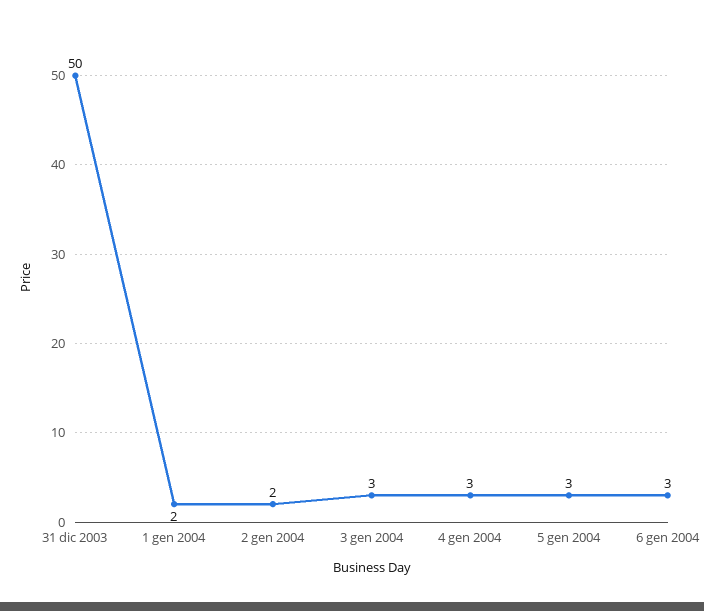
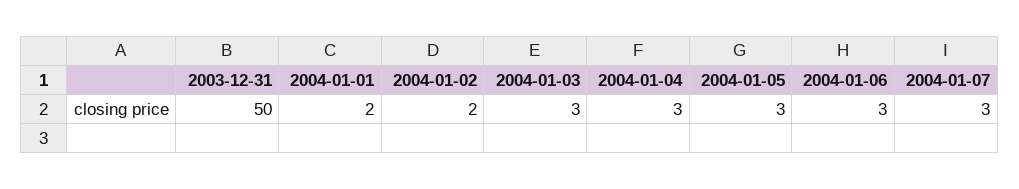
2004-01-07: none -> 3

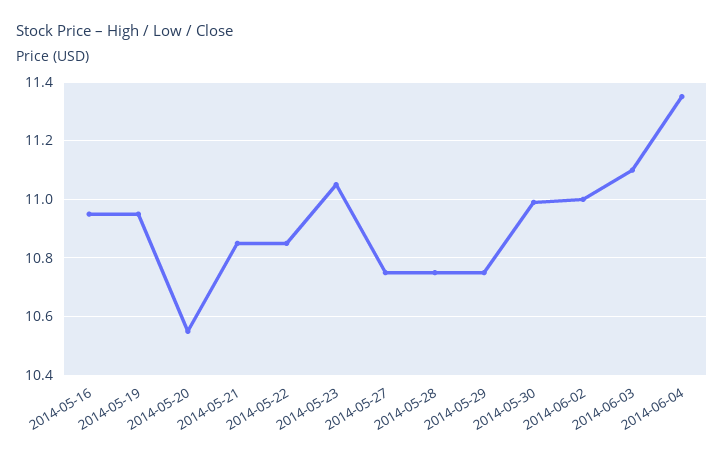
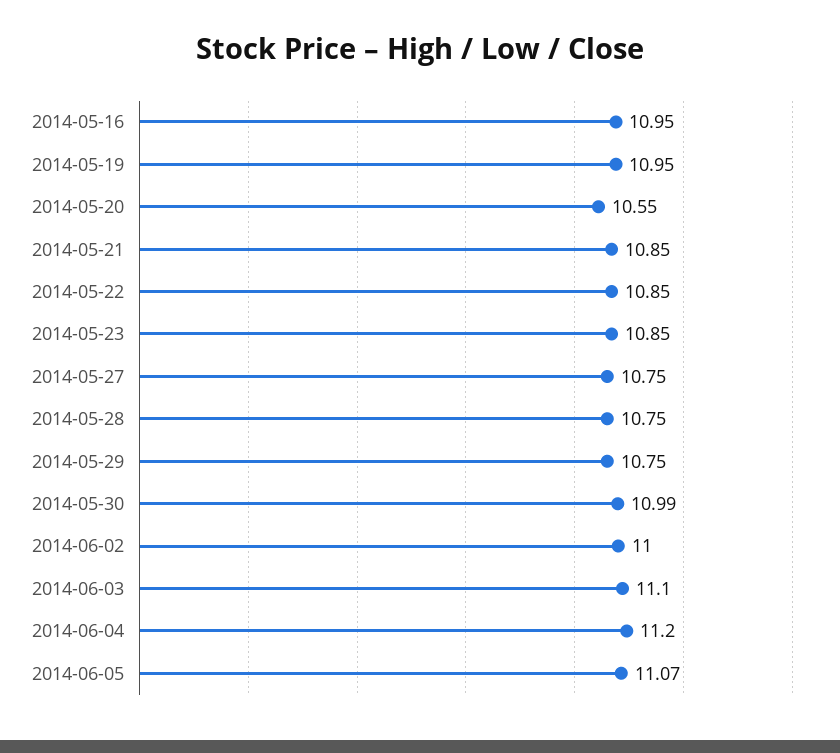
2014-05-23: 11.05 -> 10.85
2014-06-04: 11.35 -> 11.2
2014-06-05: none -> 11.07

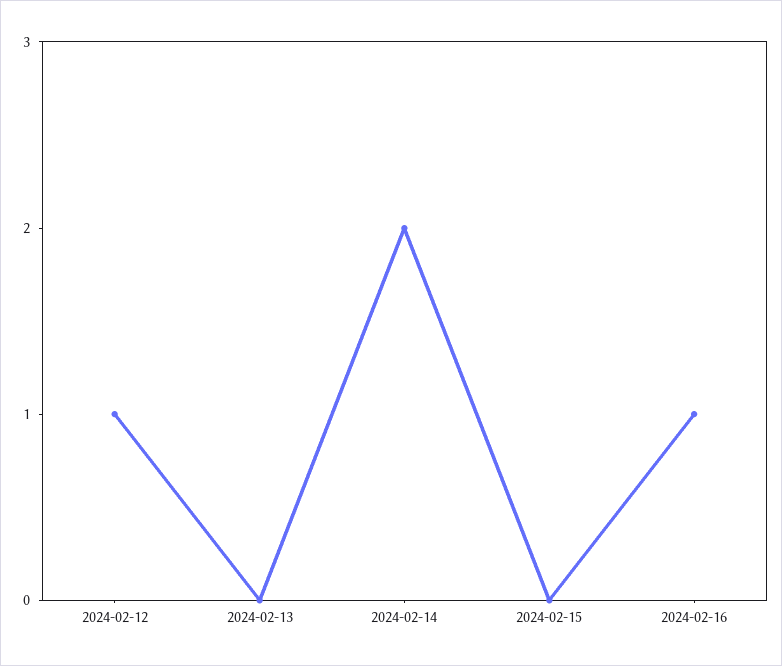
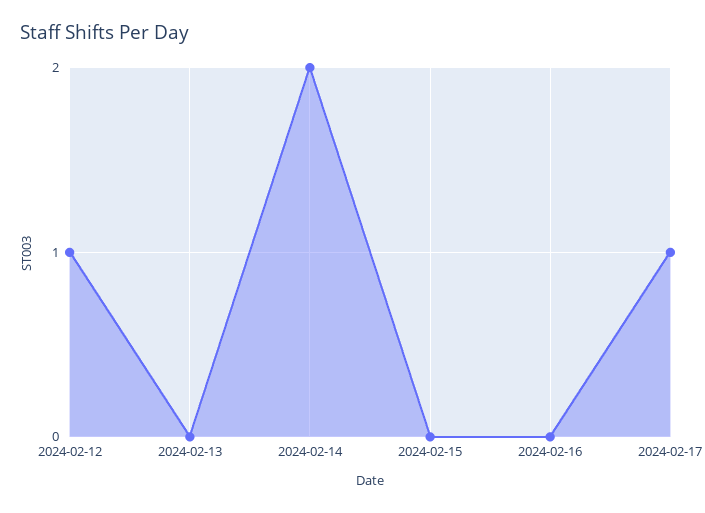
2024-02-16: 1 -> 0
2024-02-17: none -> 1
_____
EXERCISE DIRECTIONS:
Omit every picture, then repeat the remaining data exactly as it appears above.

WORKED SOLUTION:
2004-01-07: none -> 3

2014-05-23: 11.05 -> 10.85
2014-06-04: 11.35 -> 11.2
2014-06-05: none -> 11.07

2024-02-16: 1 -> 0
2024-02-17: none -> 1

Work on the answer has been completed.